__The task__:
For the word "由本科生院教务处负责解释", report how many lines of the records below contain it, and nothing more.

__Material provided__:

━━━━━━━━━━

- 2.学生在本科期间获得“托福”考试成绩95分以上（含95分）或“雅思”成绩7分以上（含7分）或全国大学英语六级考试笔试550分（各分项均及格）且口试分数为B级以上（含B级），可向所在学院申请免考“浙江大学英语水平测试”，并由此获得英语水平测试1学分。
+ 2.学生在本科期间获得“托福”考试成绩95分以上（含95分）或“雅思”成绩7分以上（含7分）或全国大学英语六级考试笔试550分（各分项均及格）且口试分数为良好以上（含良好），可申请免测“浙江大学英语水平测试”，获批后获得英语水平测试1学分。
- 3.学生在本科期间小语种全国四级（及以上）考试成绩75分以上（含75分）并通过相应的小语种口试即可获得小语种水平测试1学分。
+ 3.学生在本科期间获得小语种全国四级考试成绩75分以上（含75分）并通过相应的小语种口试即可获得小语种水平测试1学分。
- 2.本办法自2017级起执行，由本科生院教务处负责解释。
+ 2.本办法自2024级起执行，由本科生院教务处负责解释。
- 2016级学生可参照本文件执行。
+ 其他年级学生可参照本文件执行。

━━━━━━━━━━

__Task response__:
2